Not totally stealthed??

Discussion in 'LnS English Forum' started by Q-ball, May 21, 2003.

Thread Status:
Not open for further replies.
  1. Q-ball

    Q-ball Registered Member

    Joined:
    Apr 29, 2003
    Posts:
    60
    The test at grc came up as stealth but did recieve a ping reply

    Im just trying look'n'stop out right now.which i dont think it is any better than sygate pro,but an interesting program.
     
  2. Q-ball

    Q-ball Registered Member

    Joined:
    Apr 29, 2003
    Posts:
    60
    GRC Port Authority Report created on UTC: 2003-05-21 at 23:59:27
    Results from scan of ports: 0-1055
    0 Ports Open
    0 Ports Closed
    1056 Ports Stealth
    ---------------------
    1056 Ports Tested
    ALL PORTS tested were found to be: STEALTH.
    TruStealth: FAILED - ALL tested ports were STEALTH,
    - NO unsolicited packets were received,
    - A PING REPLY (ICMP Echo) WAS RECEIVED.
     
  3. Ph33r_

    Ph33r_ Guest

    Hey Q-ball

    Heh when you explore things you should allow yourself some time to learn of it’s capabilities before making drastic assumptions on something.

    You using EnhancedRulesSet.rls correct?
    Try Disabling it’s Default ICMP rule which named “ICMP : Ping other (Rsp)”, then do a re-scan. :)
     
  4. I_lack_commonsense

    I_lack_commonsense Registered Member

    Joined:
    Jan 22, 2003
    Posts:
    44
    Yes it does seem to be a configuration problem... just ran the same test as you... using v2.04p2 with Enhanced Rules and TCP SPI on...

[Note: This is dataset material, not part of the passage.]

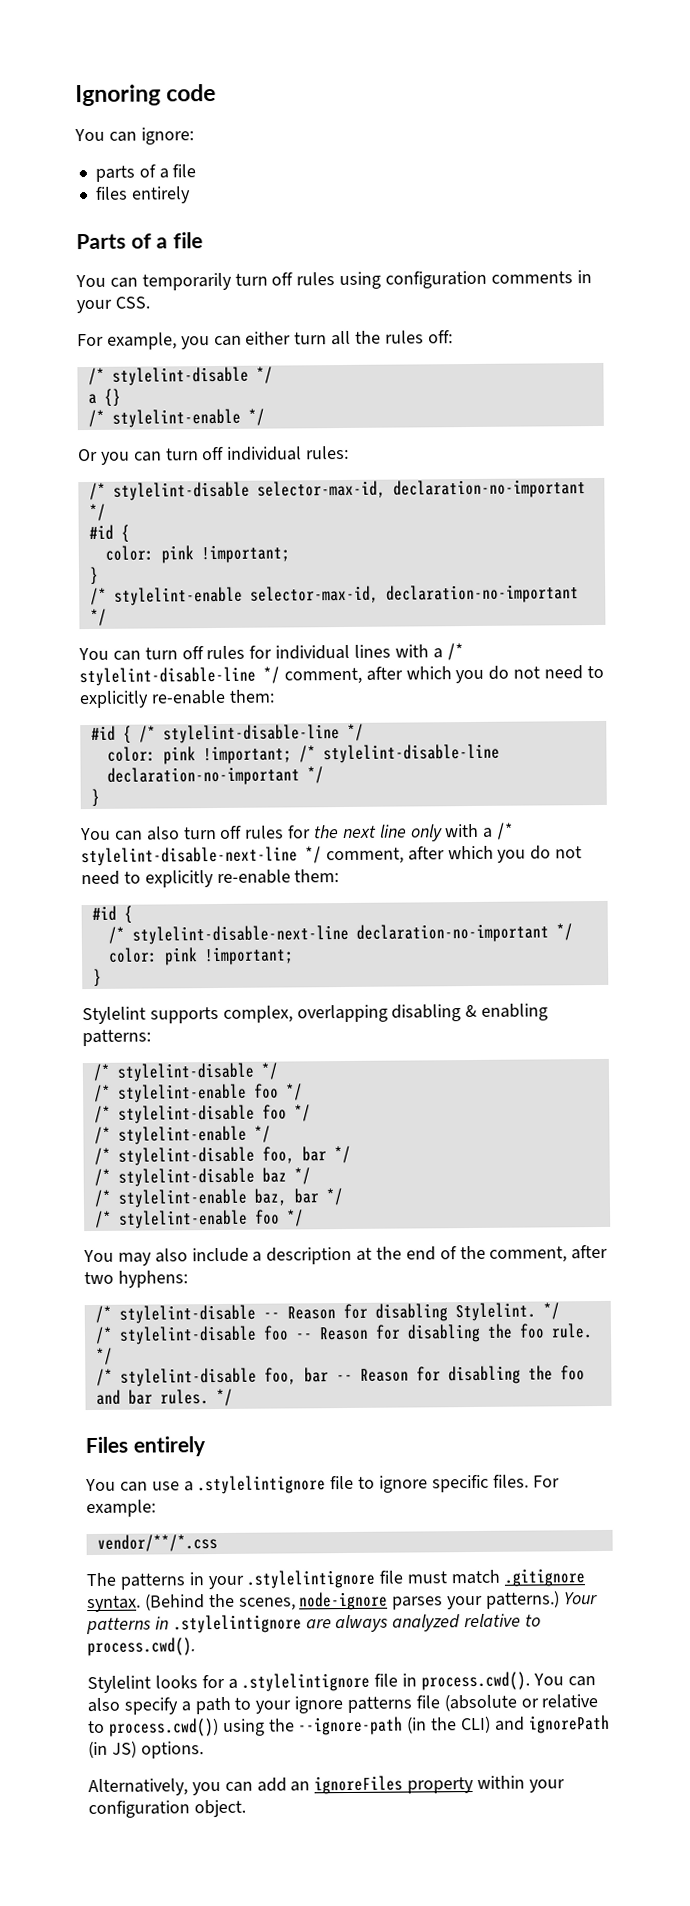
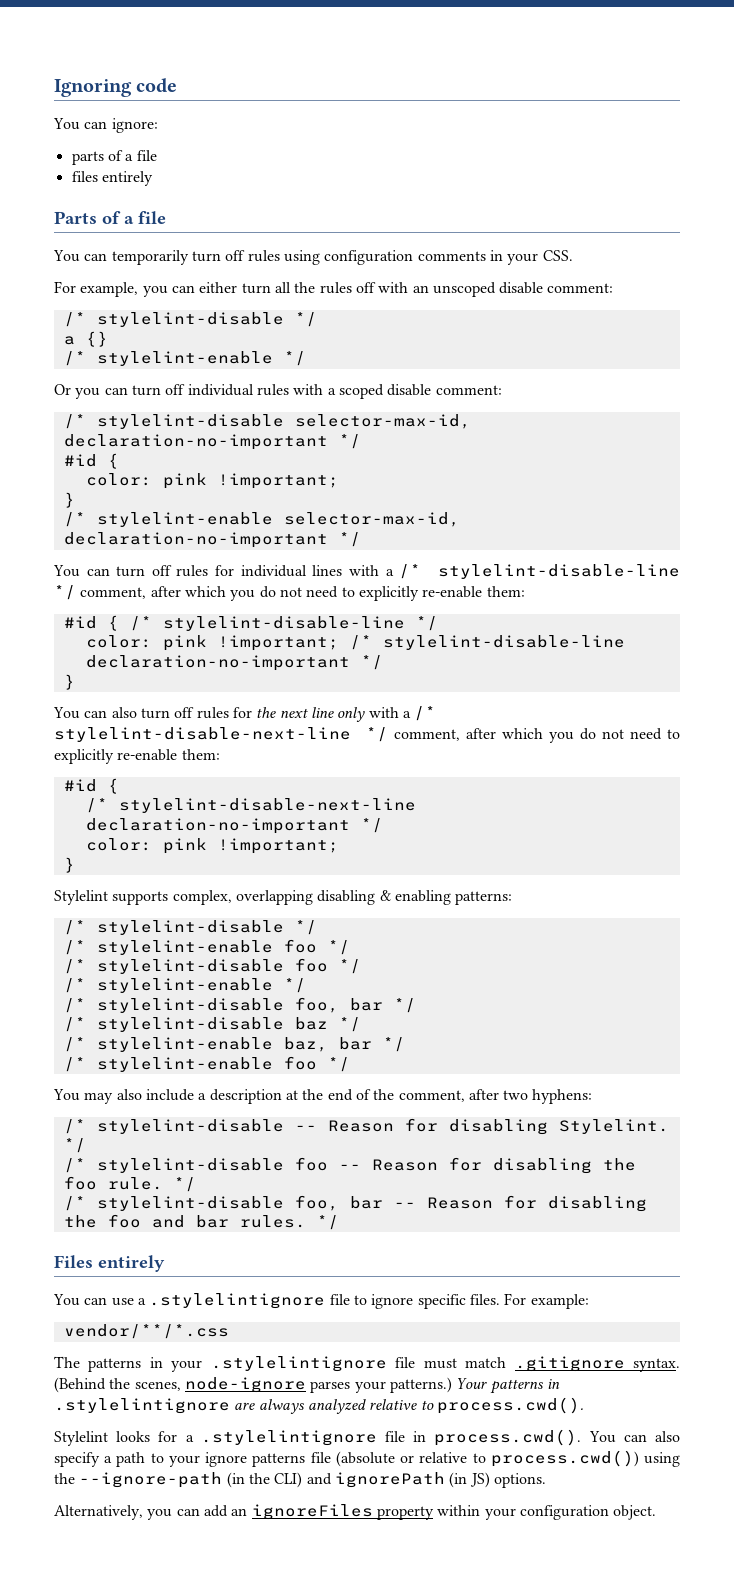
- For example, you can either turn all the rules off:
+ For example, you can either turn all the rules off with an unscoped disable comment:
- Or you can turn off individual rules:
+ Or you can turn off individual rules with a scoped disable comment:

    GRC Port Authority Report created on UTC: 2003-05-22 at 01:30:50

    Results from scan of ports: 0-1055

    0 Ports Open
    0 Ports Closed
    1056 Ports Stealth
    ---------------------
    1056 Ports Tested

    ALL PORTS tested were found to be: STEALTH.

    TruStealth: PASSED - ALL tested ports were STEALTH,
    - NO unsolicited packets were received,
    - NO Ping reply (ICMP Echo) was received.
     
  5. Patrice

    Patrice Registered Member

    Joined:
    Apr 15, 2003
    Posts:
    571
    Location:
    Antarctica
    Hi guys,

    well, there are some other rules as well, which you should activate. Did you activate those rules as well? ;)

    http://www.wilderssecurity.com/showthread.php?t=8696

    Best regards,

    Patrice
     
  6. Q-ball

    Q-ball Registered Member

    Joined:
    Apr 29, 2003
    Posts:
    60
    Your right--maybe i jumped the gun a little---i will test some more
     
  7. Q-ball

    Q-ball Registered Member

    Joined:
    Apr 29, 2003
    Posts:
    60
    GRC Port Authority Report created on UTC: 2003-05-25 at 01:14:48
    Results from scan of ports: 0-1055
    0 Ports Open
    0 Ports Closed
    1056 Ports Stealth
    ---------------------
    1056 Ports Tested
    ALL PORTS tested were found to be: STEALTH.
    TruStealth: FAILED - ALL tested ports were STEALTH,
    - NO unsolicited packets were received,
    - A PING REPLY (ICMP Echo) WAS RECEIVED.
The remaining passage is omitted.